Позднее, уже совсем взрослым, любил, опять же в одиночестве, бродить по Москве, по Питеру и его окрестностям; а также по Лондону, Варшаве, Праге, Иерусалиму, Риму, Венеции… – даже если бывал в гостях у друзей или в составе туристической группы.

Но оно не было желанным сейчас, в этом году, в эти месяцы, после этого проклятого судебного процесса над Юлием Даниэлем… После того, как понял, кто я есть…

Нет, не предатель, не иуда, а, всего-навсего, самая обыкновенная заячья душа, каких с избытком на просторах нашей родины, «от Москвы до самых до окраин» – там, где самая суровая и неминуемая кара наступает не за воровство, обман, насилие или убийство, а за слова и мысли – произнесённые, написанные и, что опаснее всего, напечатанные.

Да, я испугался… Но, во-первых, страх, сам по себе, ещё не провинность и не грех, а защитная и, наверное, в каком-то смысле естественная реакция организма на опасность. Я даже слышал от врачей, что беззаветная храбрость это своего рода патология, ненормальность – если, конечно, не является следствием принятия внутрь изрядной дозы спиртного или результатом умелого и беспощадного зомбирования – политического, религиозного, ведовскОго. А во-вторых, главное ведь заключается не в самом состоянии страха, но в его последствиях – в том, к чему он приводит того или иного человека. Если всё ограничивается душевной тревогой, смятением, нарастанием тоски – это одно, это следует пытаться лечить.

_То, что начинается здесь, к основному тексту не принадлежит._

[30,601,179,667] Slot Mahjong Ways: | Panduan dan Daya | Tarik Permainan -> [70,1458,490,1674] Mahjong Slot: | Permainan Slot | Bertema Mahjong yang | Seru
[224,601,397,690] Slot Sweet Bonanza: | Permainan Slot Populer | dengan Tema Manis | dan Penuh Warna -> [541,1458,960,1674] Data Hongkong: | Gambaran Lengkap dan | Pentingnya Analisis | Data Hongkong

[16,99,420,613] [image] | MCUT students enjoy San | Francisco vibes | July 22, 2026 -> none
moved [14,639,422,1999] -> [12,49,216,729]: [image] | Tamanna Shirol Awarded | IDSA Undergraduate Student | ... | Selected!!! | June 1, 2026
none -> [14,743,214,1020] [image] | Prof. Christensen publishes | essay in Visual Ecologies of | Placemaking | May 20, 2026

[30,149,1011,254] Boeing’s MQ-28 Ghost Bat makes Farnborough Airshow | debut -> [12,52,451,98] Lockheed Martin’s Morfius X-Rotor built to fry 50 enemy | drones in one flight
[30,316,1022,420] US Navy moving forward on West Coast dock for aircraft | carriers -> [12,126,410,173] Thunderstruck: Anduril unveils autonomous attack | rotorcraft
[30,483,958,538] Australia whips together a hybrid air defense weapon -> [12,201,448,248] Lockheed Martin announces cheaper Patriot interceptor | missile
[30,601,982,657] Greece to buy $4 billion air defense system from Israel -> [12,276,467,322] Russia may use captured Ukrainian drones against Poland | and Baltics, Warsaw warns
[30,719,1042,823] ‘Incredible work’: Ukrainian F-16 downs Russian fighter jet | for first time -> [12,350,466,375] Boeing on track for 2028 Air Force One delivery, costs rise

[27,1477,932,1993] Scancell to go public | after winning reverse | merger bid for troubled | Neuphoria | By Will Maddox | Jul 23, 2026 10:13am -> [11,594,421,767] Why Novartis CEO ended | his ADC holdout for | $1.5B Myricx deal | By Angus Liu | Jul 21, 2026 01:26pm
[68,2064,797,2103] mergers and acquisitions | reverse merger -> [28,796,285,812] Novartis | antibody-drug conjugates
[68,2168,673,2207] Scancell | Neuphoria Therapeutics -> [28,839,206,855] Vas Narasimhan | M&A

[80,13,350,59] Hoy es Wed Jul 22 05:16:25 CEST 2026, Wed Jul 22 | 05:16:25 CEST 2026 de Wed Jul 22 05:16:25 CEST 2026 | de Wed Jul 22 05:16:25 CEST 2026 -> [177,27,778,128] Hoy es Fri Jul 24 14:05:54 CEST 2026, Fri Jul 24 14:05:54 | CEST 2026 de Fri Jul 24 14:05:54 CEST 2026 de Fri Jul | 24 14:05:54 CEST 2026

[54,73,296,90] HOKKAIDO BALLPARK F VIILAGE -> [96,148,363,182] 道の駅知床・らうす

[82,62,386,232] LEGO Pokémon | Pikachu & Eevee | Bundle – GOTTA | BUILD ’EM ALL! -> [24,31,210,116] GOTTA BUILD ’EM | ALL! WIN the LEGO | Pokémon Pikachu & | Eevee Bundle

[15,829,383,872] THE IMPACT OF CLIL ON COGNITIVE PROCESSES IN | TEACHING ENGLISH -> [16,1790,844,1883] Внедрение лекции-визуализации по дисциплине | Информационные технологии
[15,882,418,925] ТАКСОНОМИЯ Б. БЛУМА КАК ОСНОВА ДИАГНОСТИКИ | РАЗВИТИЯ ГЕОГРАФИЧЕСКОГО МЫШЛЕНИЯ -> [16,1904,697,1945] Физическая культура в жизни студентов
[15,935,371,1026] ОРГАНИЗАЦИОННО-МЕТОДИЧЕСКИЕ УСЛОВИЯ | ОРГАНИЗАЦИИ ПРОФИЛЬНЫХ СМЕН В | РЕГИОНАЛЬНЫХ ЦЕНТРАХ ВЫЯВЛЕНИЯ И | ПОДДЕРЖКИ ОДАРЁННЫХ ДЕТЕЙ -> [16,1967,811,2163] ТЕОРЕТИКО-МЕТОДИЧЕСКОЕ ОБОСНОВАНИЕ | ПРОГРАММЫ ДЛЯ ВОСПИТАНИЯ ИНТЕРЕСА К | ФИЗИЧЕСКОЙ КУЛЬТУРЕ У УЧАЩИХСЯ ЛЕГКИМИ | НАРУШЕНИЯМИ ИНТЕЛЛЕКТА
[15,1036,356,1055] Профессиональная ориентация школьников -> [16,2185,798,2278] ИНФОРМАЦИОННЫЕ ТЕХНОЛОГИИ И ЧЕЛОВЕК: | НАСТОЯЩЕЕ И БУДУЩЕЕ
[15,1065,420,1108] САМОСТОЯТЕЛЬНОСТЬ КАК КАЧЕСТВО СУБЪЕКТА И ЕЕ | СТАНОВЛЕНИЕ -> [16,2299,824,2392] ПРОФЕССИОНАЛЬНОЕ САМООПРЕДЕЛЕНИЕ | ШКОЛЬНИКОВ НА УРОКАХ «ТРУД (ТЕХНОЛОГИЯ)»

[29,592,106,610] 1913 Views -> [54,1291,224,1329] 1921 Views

Но если плодами твоего страха становятся дурные последствия для отдельных личностей или для целых групп людей – это совсем другое…

Так – не слишком толково и связно – пытался я временами разговаривать с самим собой; приблизительно в таком же духе говорили со мною Римма и близкие друзья, но успокоения не приходило…

(В компании, где вскоре окажусь с помощью моего нового друга, писателя Бориса Балтера, и где увижу вживую других литераторов, с кем не был знаком раньше, – Войновича, Липкина, Окуджаву, Чухонцева, Сарнова, Непомнящего, Галича, витали над застольем, и не только над ним, имена и слова, которых я раньше почти или совсем не знал: Кьёркегор, Сартр, Хайдеггер… Экзистенциализм, онтология, иррационализм… Там я сумел почерпнуть полезные сведения о том, что рано умерший датский ученый Кьёркегор сделал «страх» философским понятием, а кто-то из немцев – Юм или Гольбах – определил чувство страха как первопричину религиозных верований. Но мне-то что от этого?)